> _TASK BRIEF_
Where the string "none" occurs in a line of the data below, that line should be copied.

> _DATA LISTING_
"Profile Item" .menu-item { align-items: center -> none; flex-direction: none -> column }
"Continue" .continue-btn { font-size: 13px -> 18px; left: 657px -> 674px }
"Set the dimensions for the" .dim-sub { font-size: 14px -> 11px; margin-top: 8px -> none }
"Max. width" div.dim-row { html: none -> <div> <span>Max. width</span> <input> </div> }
--
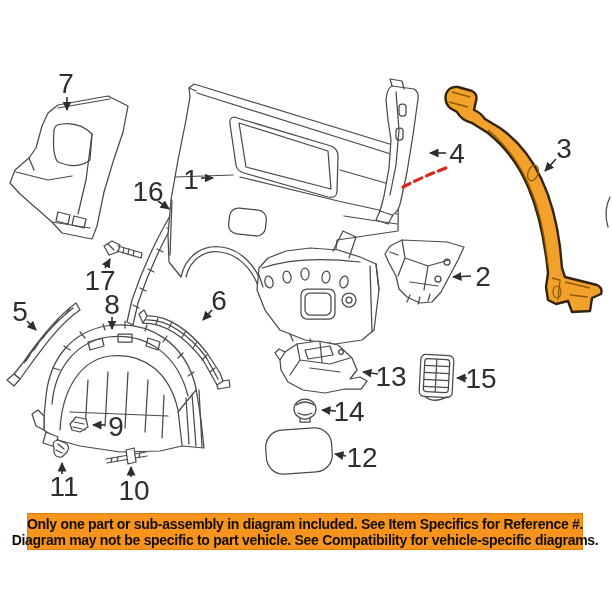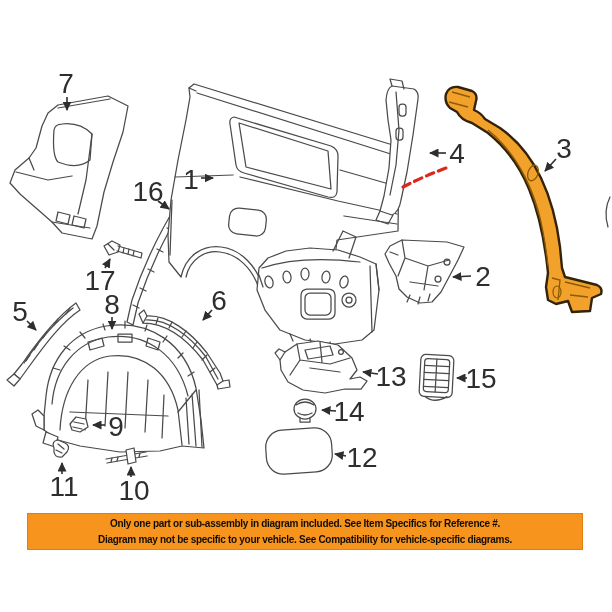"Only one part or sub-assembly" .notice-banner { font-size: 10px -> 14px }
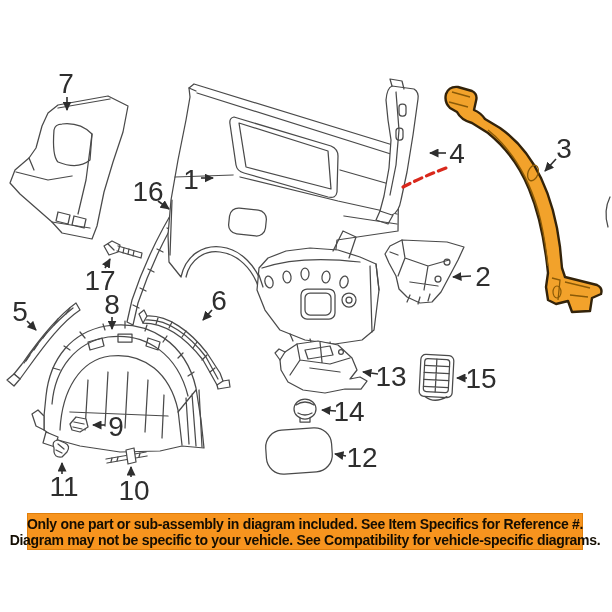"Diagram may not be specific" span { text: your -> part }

> _EXERCISE OUTPUT_
"Profile Item" .menu-item { align-items: center -> none; flex-direction: none -> column }
"Set the dimensions for the" .dim-sub { font-size: 14px -> 11px; margin-top: 8px -> none }
"Max. width" div.dim-row { html: none -> <div> <span>Max. width</span> <input> </div> }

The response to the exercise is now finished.